**ASSIGNMENT**
Write the listing below out again in full, dropping its pictures.
== DATA PROVIDED
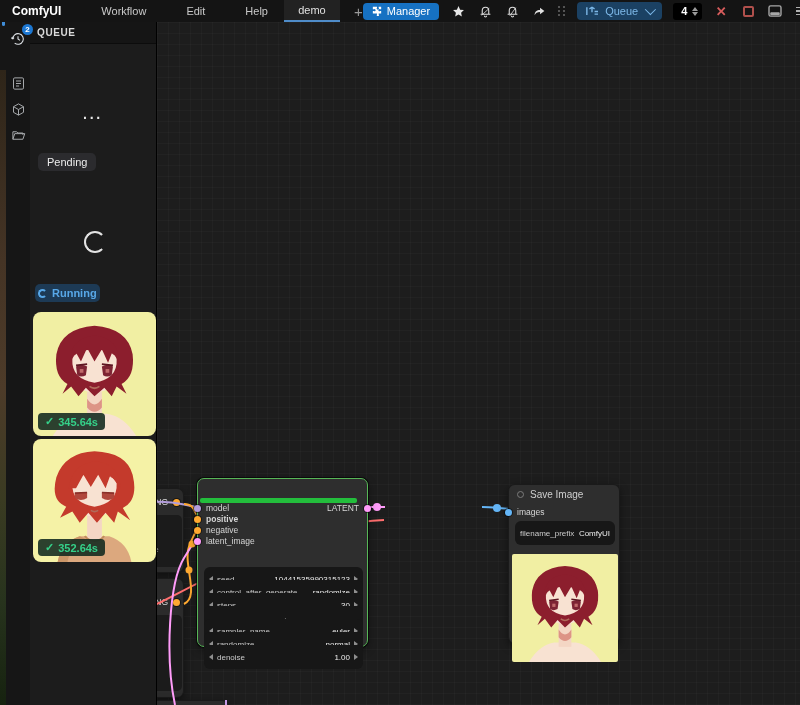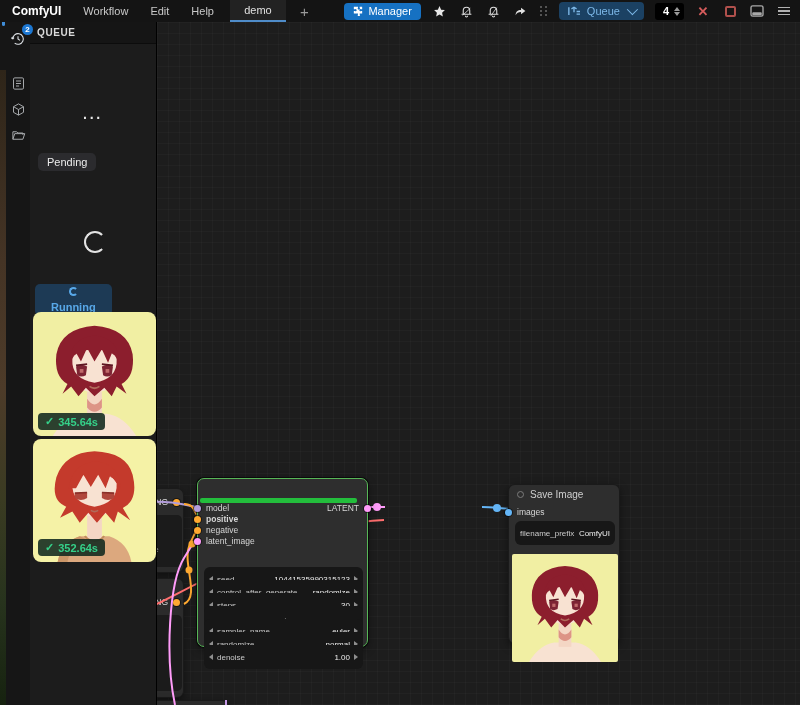--- a/index.html
+++ b/index.html
@@ -11,7 +11,7 @@
   #menubar { position:absolute; left:0; top:0; width:800px; height:22px; background:#141414;
              display:flex; align-items:center; z-index:50; }
   .logo { font-size:12px; font-weight:bold; color:#fff; margin-left:12px; }
-  .menu-item { font-size:11px; color:#c9c9c9; margin-left:22px; cursor:default; }
+  .menu-item { font-size:11px; color:#c9c9c9; margin-left:40px; cursor:default; }
   .tab { margin-left:16px; height:22px; min-width:56px; padding:0 12px; background:#222;
          border-bottom:2px solid #4f8cc9; display:flex; align-items:center; justify-content:center;
          font-size:11px; color:#e0e0e0; }

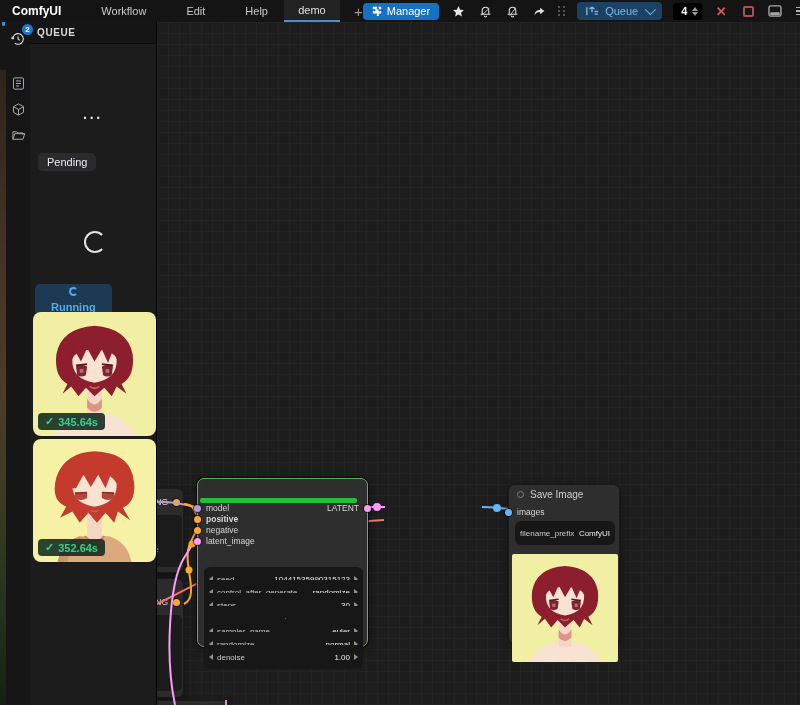--- a/index.html
+++ b/index.html
@@ -65,8 +65,8 @@
              border:2.5px solid #e3e3e3; border-right-color:transparent; animation:rot 1.1s linear infinite; }
   @keyframes rot { to { transform:rotate(360deg);} }
   .running-pill { position:absolute; left:5px; top:262px; background:#1d3a55; border-radius:5px;
-                  padding:3px 16px; display:flex; align-items:center; gap:5px; font-size:11px;
-                  font-weight:bold; color:#58a8e8;flex-direction:column; }
+                  padding:3px 3px; display:flex; align-items:center; gap:5px; font-size:11px;
+                  font-weight:bold; color:#58a8e8; }
   .mini-spin { width:9px; height:9px; border-radius:50%; border:2px solid #58a8e8;
                border-right-color:transparent; animation:rot 1.1s linear infinite; }
   .queue-card { position:absolute; left:3px; width:123px; border-radius:8px; overflow:hidden; }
====
**THE COMPLETED TASK**
--- a/index.html
+++ b/index.html
@@ -11,7 +11,7 @@
   #menubar { position:absolute; left:0; top:0; width:800px; height:22px; background:#141414;
              display:flex; align-items:center; z-index:50; }
   .logo { font-size:12px; font-weight:bold; color:#fff; margin-left:12px; }
-  .menu-item { font-size:11px; color:#c9c9c9; margin-left:22px; cursor:default; }
+  .menu-item { font-size:11px; color:#c9c9c9; margin-left:40px; cursor:default; }
   .tab { margin-left:16px; height:22px; min-width:56px; padding:0 12px; background:#222;
          border-bottom:2px solid #4f8cc9; display:flex; align-items:center; justify-content:center;
          font-size:11px; color:#e0e0e0; }

--- a/index.html
+++ b/index.html
@@ -65,8 +65,8 @@
              border:2.5px solid #e3e3e3; border-right-color:transparent; animation:rot 1.1s linear infinite; }
   @keyframes rot { to { transform:rotate(360deg);} }
   .running-pill { position:absolute; left:5px; top:262px; background:#1d3a55; border-radius:5px;
-                  padding:3px 16px; display:flex; align-items:center; gap:5px; font-size:11px;
-                  font-weight:bold; color:#58a8e8;flex-direction:column; }
+                  padding:3px 3px; display:flex; align-items:center; gap:5px; font-size:11px;
+                  font-weight:bold; color:#58a8e8; }
   .mini-spin { width:9px; height:9px; border-radius:50%; border:2px solid #58a8e8;
                border-right-color:transparent; animation:rot 1.1s linear infinite; }
   .queue-card { position:absolute; left:3px; width:123px; border-radius:8px; overflow:hidden; }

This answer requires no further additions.